● **Goal of the exercise**:
Where the string "Verbessert" appears in a line of the data, show that line.

Itemized modification records:
*** Block opens ***
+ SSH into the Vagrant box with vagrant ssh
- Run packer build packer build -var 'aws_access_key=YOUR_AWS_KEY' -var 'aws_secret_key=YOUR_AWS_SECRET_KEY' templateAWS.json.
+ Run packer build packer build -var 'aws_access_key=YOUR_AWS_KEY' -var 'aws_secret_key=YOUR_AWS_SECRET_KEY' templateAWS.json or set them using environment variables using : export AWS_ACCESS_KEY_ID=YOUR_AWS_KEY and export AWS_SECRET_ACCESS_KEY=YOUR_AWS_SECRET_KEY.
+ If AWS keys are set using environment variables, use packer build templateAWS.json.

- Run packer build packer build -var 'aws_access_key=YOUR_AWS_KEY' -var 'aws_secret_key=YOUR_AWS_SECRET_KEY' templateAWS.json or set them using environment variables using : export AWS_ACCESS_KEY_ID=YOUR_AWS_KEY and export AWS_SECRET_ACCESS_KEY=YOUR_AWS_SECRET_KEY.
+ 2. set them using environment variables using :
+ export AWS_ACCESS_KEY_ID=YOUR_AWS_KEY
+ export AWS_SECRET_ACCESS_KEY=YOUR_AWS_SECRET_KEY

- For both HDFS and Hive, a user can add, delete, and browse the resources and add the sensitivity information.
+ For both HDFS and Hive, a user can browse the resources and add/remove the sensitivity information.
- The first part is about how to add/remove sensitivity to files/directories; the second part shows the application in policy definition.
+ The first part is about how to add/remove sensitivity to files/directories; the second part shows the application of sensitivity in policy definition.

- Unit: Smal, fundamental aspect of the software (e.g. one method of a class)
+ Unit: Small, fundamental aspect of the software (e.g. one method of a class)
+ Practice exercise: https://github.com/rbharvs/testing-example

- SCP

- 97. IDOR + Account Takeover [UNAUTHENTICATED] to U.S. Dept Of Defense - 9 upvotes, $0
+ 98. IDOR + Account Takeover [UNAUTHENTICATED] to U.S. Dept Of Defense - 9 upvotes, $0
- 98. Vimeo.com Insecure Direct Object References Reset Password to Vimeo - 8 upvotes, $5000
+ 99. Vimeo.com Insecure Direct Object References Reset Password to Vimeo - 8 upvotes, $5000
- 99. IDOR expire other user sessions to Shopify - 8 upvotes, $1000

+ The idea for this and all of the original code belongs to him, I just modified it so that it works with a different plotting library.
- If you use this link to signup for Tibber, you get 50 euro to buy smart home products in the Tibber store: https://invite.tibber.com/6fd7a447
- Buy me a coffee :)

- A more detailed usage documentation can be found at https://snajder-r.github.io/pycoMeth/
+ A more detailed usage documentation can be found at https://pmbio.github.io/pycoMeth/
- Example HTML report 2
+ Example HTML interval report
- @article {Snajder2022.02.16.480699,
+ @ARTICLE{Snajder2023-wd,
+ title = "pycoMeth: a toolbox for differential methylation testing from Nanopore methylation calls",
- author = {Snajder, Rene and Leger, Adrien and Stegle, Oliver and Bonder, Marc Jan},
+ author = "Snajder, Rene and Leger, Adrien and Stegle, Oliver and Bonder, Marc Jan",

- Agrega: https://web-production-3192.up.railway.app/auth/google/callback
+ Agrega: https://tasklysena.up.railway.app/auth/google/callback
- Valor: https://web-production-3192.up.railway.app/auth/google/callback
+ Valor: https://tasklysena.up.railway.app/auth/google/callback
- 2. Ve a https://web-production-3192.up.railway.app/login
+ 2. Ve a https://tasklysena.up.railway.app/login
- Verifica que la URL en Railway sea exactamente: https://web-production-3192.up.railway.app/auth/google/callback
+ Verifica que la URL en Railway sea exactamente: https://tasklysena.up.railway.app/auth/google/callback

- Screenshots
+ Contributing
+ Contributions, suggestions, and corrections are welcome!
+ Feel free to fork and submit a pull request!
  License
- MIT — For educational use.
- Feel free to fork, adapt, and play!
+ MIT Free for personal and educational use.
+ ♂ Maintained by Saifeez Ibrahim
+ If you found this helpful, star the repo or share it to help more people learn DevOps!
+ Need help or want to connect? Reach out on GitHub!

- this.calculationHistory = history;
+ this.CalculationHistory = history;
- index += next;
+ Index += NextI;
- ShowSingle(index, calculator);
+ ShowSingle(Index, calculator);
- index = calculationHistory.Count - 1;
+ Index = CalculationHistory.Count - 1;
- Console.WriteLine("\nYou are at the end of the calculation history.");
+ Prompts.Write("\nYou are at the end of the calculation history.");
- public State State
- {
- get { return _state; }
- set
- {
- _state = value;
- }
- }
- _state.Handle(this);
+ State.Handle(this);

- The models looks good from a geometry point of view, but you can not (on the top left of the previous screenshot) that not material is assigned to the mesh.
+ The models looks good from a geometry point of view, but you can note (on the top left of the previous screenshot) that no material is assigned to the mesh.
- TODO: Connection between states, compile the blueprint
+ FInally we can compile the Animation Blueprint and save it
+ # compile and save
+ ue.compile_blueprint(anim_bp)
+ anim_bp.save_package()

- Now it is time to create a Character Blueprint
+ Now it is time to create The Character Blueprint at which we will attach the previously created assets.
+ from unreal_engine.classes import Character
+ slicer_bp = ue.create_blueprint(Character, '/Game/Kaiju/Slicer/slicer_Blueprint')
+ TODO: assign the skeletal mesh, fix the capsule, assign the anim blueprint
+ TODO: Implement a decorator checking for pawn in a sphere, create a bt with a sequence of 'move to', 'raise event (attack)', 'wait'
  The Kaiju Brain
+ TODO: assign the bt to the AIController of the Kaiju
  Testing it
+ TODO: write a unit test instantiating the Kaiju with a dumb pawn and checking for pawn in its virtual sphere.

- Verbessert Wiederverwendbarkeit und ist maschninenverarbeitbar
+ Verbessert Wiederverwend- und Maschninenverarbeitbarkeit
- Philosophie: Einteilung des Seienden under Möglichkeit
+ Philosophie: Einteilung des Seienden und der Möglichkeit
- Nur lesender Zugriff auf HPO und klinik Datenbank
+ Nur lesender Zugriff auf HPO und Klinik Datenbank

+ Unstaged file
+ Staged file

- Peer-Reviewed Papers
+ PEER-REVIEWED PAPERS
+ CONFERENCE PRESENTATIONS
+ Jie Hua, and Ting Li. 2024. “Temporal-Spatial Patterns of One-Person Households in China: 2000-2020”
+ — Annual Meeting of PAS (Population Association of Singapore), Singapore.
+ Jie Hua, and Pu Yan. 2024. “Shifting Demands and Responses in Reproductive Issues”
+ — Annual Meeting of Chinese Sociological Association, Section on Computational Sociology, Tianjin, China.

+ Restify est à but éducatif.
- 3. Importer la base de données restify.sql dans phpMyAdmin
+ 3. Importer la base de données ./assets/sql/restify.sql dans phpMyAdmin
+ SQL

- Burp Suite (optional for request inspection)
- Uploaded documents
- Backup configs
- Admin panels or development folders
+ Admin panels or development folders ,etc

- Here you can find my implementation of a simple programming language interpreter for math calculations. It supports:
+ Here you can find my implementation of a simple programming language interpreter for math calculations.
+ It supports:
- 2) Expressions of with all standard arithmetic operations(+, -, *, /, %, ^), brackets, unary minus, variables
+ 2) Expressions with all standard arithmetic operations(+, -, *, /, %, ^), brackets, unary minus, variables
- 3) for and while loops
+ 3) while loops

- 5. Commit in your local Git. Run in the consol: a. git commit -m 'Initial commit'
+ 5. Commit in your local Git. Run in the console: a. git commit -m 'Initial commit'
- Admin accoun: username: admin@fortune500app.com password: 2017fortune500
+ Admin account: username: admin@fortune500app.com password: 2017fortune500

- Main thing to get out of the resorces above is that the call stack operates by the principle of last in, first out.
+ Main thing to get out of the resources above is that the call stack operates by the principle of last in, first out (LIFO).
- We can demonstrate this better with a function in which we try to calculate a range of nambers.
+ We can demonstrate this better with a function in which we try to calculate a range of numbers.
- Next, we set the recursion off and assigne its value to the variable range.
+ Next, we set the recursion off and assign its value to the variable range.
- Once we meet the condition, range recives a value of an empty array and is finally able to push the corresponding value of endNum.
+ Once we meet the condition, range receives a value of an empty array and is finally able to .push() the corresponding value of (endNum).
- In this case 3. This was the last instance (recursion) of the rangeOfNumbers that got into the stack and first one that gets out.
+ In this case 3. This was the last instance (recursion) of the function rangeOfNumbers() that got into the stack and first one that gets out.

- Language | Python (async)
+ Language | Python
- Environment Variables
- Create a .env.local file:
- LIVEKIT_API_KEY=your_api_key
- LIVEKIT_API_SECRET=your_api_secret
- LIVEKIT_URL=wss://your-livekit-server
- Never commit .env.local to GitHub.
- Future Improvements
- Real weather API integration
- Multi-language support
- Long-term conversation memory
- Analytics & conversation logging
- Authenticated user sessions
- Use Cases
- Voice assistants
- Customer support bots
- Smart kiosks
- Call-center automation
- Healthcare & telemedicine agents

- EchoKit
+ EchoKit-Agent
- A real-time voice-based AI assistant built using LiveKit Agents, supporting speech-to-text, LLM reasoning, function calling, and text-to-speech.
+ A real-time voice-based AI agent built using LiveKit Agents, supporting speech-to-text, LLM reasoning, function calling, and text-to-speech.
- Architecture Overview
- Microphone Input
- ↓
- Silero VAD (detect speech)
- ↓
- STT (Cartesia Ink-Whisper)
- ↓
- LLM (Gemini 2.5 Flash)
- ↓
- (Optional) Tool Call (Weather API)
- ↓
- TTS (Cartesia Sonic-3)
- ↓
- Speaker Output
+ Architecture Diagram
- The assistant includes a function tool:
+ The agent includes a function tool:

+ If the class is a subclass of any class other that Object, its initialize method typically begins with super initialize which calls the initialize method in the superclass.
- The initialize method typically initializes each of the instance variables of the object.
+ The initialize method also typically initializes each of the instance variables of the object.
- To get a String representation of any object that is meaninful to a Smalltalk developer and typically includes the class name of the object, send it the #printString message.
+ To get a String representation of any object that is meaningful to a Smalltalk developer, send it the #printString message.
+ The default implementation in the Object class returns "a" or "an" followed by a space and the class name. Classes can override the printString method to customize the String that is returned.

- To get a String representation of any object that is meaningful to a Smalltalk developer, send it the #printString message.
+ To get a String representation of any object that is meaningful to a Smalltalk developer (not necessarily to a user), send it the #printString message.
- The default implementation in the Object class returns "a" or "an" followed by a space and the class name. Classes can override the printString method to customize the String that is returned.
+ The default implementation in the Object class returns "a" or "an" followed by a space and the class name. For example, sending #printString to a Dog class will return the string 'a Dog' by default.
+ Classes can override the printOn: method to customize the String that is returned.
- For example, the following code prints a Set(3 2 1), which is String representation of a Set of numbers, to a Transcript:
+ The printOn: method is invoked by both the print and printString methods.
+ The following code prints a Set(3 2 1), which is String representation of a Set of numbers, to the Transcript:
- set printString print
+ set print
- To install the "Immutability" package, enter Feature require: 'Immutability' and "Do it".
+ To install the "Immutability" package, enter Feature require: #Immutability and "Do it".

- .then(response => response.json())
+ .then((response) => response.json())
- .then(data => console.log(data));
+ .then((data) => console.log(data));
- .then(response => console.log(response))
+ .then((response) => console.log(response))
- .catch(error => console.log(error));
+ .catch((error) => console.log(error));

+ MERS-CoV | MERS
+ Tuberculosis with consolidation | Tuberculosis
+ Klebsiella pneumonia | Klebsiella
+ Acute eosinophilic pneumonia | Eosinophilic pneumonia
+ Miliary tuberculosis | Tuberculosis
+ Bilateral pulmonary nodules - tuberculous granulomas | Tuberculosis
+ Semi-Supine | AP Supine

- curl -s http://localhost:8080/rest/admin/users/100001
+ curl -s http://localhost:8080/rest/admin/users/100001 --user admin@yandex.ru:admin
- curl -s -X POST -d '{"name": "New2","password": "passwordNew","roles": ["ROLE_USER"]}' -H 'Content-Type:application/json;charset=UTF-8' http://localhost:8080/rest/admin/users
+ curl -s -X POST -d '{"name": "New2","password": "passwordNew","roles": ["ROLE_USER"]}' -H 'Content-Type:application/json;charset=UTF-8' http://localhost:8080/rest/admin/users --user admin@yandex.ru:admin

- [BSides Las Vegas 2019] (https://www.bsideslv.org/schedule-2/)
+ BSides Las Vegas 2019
*** Block closes ***
● **Result**:
- Verbessert Wiederverwendbarkeit und ist maschninenverarbeitbar
+ Verbessert Wiederverwend- und Maschninenverarbeitbarkeit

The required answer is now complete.